▸ Instructions to follow
Give the entries again exactly; drop the pictures.

Image comparison data
#####
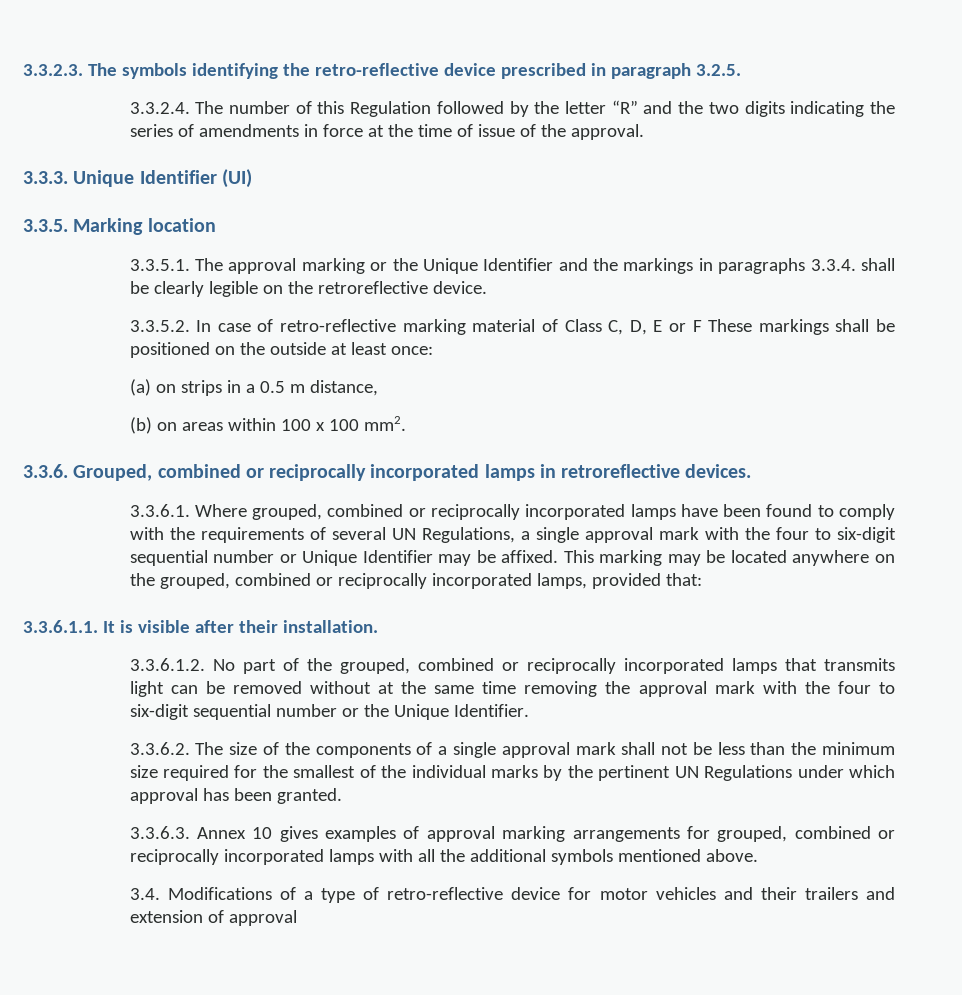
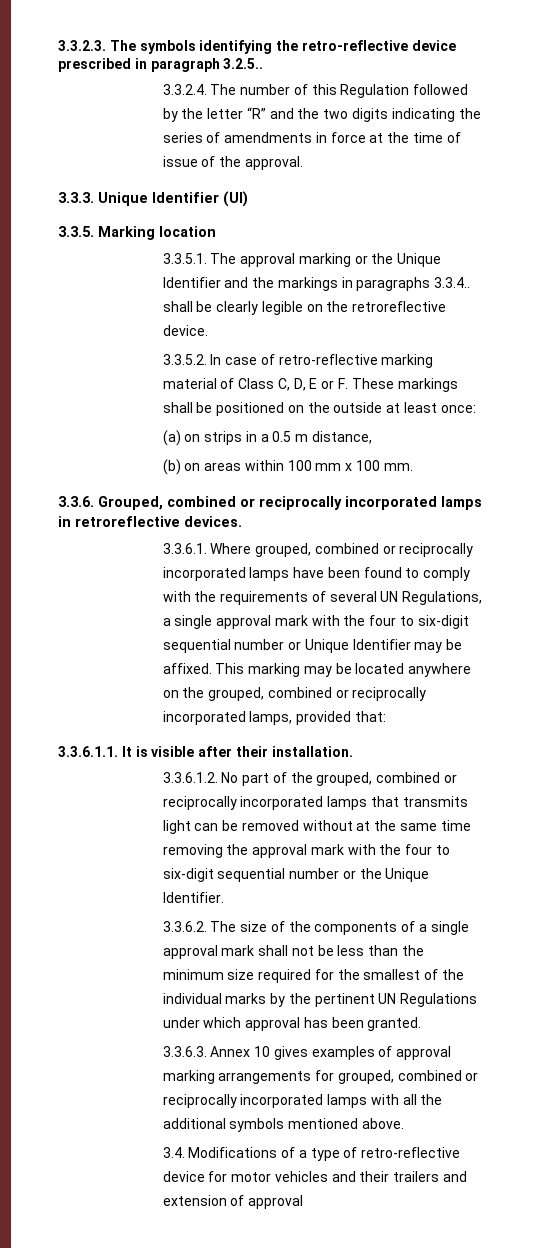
- 3.3.2.3. The symbols identifying the retro-reflective device prescribed in paragraph 3.2.5.
+ 3.3.2.3. The symbols identifying the retro-reflective device prescribed in paragraph 3.2.5..
- 3.3.5.1. The approval marking or the Unique Identifier and the markings in paragraphs 3.3.4. shall be clearly legible on the retroreflective device.
+ 3.3.5.1. The approval marking or the Unique Identifier and the markings in paragraphs 3.3.4.. shall be clearly legible on the retroreflective device.
- 3.3.5.2. In case of retro-reflective marking material of Class C, D, E or F These markings shall be positioned on the outside at least once:
+ 3.3.5.2. In case of retro-reflective marking material of Class C, D, E or F. These markings shall be positioned on the outside at least once:
- (b) on areas within 100 x 100 mm2.
+ (b) on areas within 100 mm x 100 mm.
#####
▸ Result
- 3.3.2.3. The symbols identifying the retro-reflective device prescribed in paragraph 3.2.5.
+ 3.3.2.3. The symbols identifying the retro-reflective device prescribed in paragraph 3.2.5..
- 3.3.5.1. The approval marking or the Unique Identifier and the markings in paragraphs 3.3.4. shall be clearly legible on the retroreflective device.
+ 3.3.5.1. The approval marking or the Unique Identifier and the markings in paragraphs 3.3.4.. shall be clearly legible on the retroreflective device.
- 3.3.5.2. In case of retro-reflective marking material of Class C, D, E or F These markings shall be positioned on the outside at least once:
+ 3.3.5.2. In case of retro-reflective marking material of Class C, D, E or F. These markings shall be positioned on the outside at least once:
- (b) on areas within 100 x 100 mm2.
+ (b) on areas within 100 mm x 100 mm.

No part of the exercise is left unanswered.